Jakarta – Pemerintah melalui Kementerian Perumahan dan Kawasan Permukiman (PKP) mengalokasikan 1.000 unit rumah subsidi khusus untuk wartawan. Langkah ini diumumkan Menteri PKP Maruarar Sirait dalam pertemuan bersama sejumlah pihak terkait di Jakarta, Selasa (8/4), dan langsung mendapat sambutan positif dari kalangan pers.
Ketua Umum Persatuan Wartawan Indonesia (PWI) Pusat Hendry Ch Bangun menyambut baik inisiatif tersebut. Ia menyebut program ini sangat relevan mengingat masih banyak wartawan yang belum memiliki tempat tinggal layak.
“Saya kira, lebih dari 50 persen wartawan belum punya rumah sendiri,” ujar Hendry dalam pertemuan yang juga dihadiri Menteri Komunikasi dan Digital Meutya Hafidz, Kepala BPS Amalia A. Widyasanti, pimpinan Tapera, dan Direktur BTN.
Dalam kesempatan yang sama, ditandatangani nota kesepahaman (MoU) antara Kementerian PKP, Kementerian Komunikasi dan Digital (Komdigi), dan Badan Pusat Statistik (BPS) untuk menjalankan program ini. BPS akan memastikan bahwa penerima bantuan rumah terverifikasi secara by name dan by address, guna menjamin tepat sasaran.

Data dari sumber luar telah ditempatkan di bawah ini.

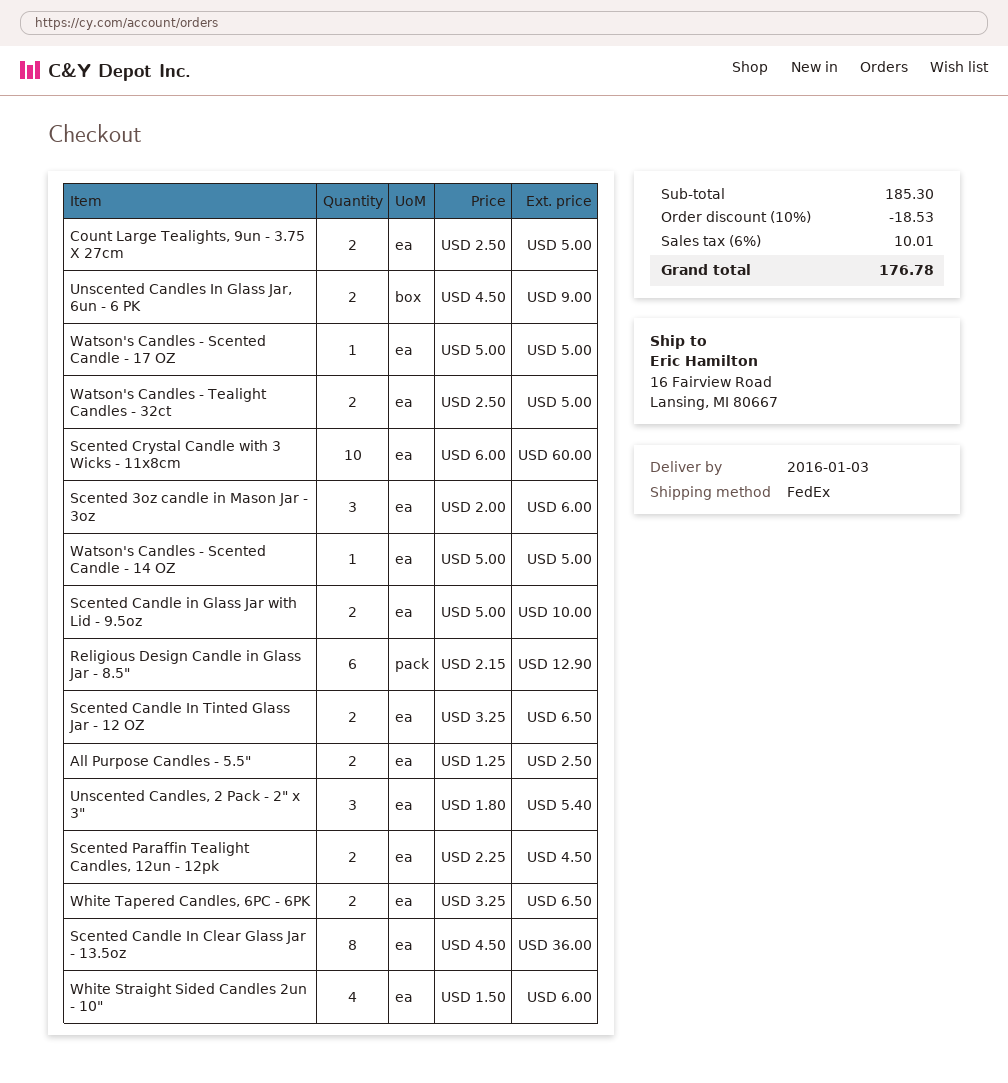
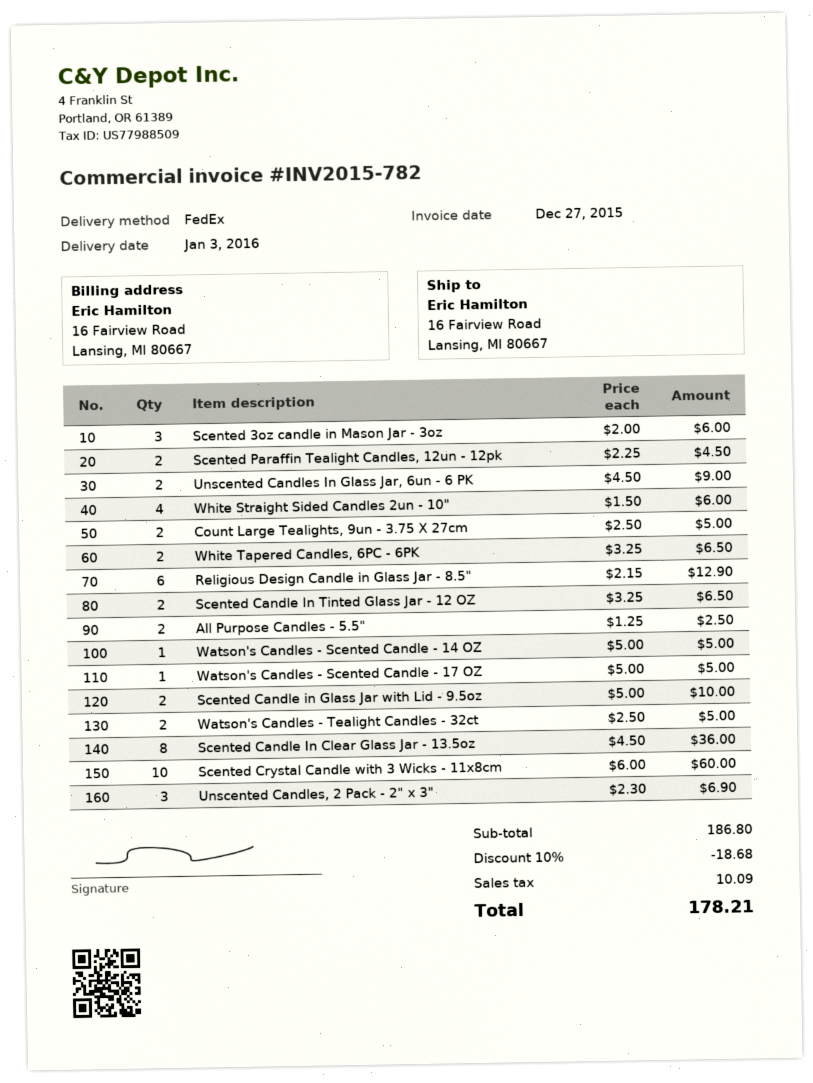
Unscented Candles, 2 Pack - 2" x 3": 3 x 1.80 = 5.40 -> 3 x 2.30 = 6.90
subtotal: 185.30 -> 186.80
discount: 10% = 18.53 -> 10% = 18.68
tax: 10.01 -> 10.09
total: 176.78 -> 178.21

Wartawan yang berhak mengakses program ini adalah mereka yang belum memiliki rumah pribadi dan berpenghasilan di bawah Rp8 juta (lajang) atau Rp13 juta (sudah menikah) di wilayah Jabodetabek. Selain itu, penerima juga diwajibkan memiliki sertifikat kompetensi wartawan.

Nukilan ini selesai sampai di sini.